Una historia del futuro

Sintió un pellizco en el trasero, nada más sentarse frente al volante de la «Berlingo». Como consecuencia del salto, se golpeó la frente con el parasol, que estaba medio bajado, volviendo a recibir lo que parecía un picotazo, esta vez entre los dos cachetes. Ayudándose de las manos, apoyadas en el salpicadero, salió de la furgoneta para darse de bruces con el suelo de la nave. Al dar media vuelta, pudo ver un centollo en el asiento con las pinzas hacia arriba. Dueño y señor del habitáculo, el crustáceo cerró la puerta y tomó los mandos, girando la llave del contacto y metiendo marcha atrás para salir pitando.

Al no alcanzar a mirar el espejo retrovisor, el animal no acertó a esquivar el «John Deere» que estaba atravesado en la puerta, estrellando el cajón de la Berlingo con los arados. Se hizo el silencio. El olor de las cebollas, recolectadas días antes, se mezclaba con el humo del diésel que el vehículo había emanado en su intento de fuga. El centollo, mareado, intentó salir por la puerta del acompañante y así lo hizo, cuando una red cayó sobre él.

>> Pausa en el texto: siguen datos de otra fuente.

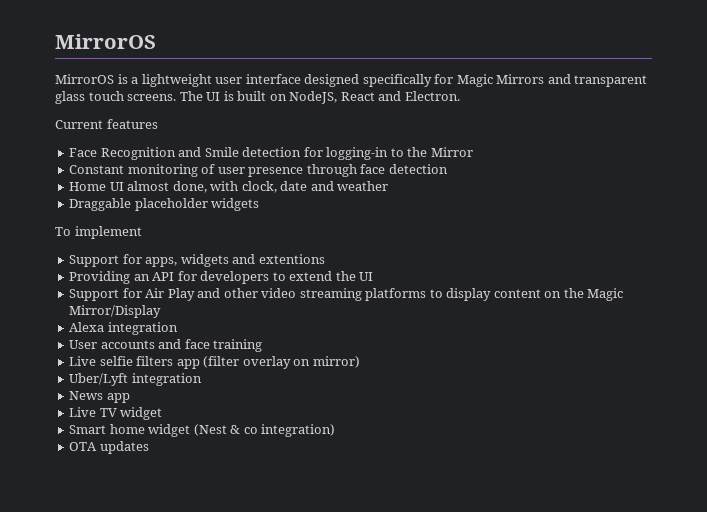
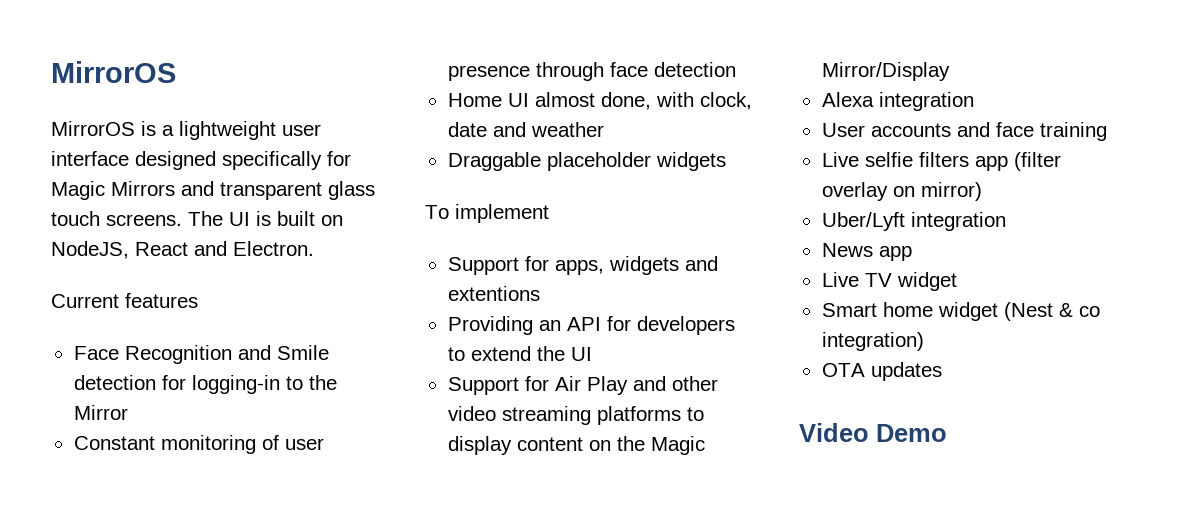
(149, 447) none -> [799,423,947,442] // Video Demo

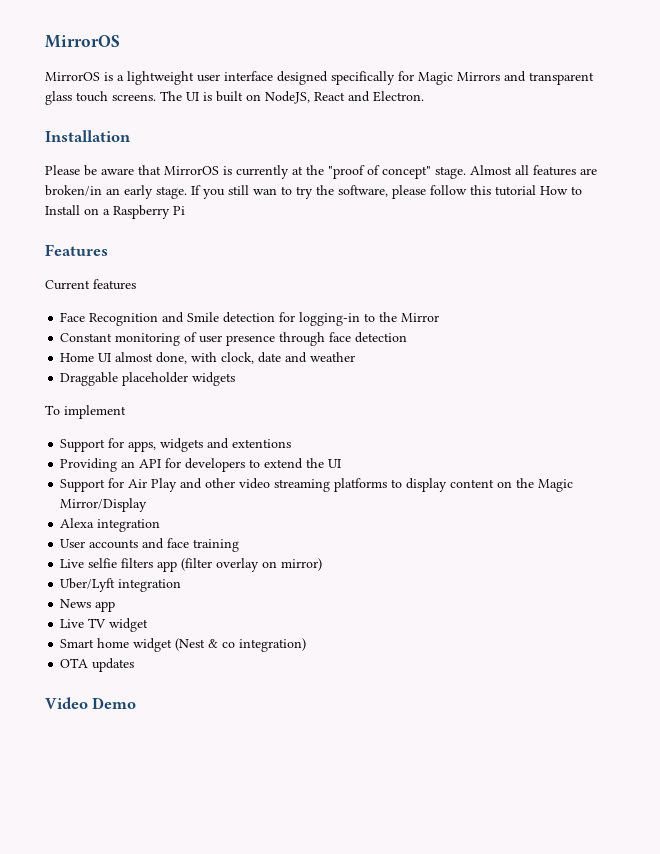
(314, 248) none -> [45,130,131,142] [45,165,597,179] [45,185,582,199] [45,205,185,219] [45,244,108,256] // Installation // Please be aware that MirrorOS is currently at the "proof of concept" stage. Almost all features are broken/in an early stage. If you still wan to try the software, please follow this tutorial How to Install on a Raspberry Pi // Features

Despertó en la cazuela, junto con un espécimen, muerto, de ocho tentáculos. Lo que parecía ser un baño caliente, pronto se convertiría en un infierno, por lo que debía abandonar aquel lugar. Ayudado de sus pinzas y de las patas, intentó volcar la olla, balanceándola, con la esperanza de salir vivo. Logró provocar unas pequeñas olas que, a cada movimiento, fueron creciendo en altura hasta que alcanzó la tapa y, de una patada, pudo liberarse cayendo desde el hornillo al suelo de la cocina. Consiguió girarse en el aire para aterrizar de pie. La fortuna quiso que su cuerpo quedara encarado hacia la puerta que daba a la nave.

Habían desenganchado la «Berlingo» de los arados. Aquellos seres estaban distraídos y hablaban de los posibles daños en el tractor, sin advertir que el motor estaba encendido. Cuando escucharon el sonido de la portezuela cerrarse, ya era demasiado tarde. El centollo escapaba del almacén de cebollas como alma que lleva el diablo. En esta ocasión, se impulsó sobre sus patas para ver la carretera. Conocía el camino y no se detuvo hasta llegar a destino.

Tecleó el código de acceso y subió a la nave nodriza. Otros centollos, preocupados por su desaparición, preparaban el procedimiento para regresar al futuro. Se sintieron aliviados al verlo. Tres mil años más tarde, relataron a sus congéneres la experiencia vivida. En el pasado, los humanos vivían sobre dos patas, sin caparazón aparente y aún no habían desarrollado las pinzas. Eran extremadamente altos y dependían de máquinas para conseguir sustento diario. Los viajes en el tiempo quedaron suspendidos al haberse logrado el objetivo, descubrir que los centollos del pasado se habían convertido en los hombres del futuro.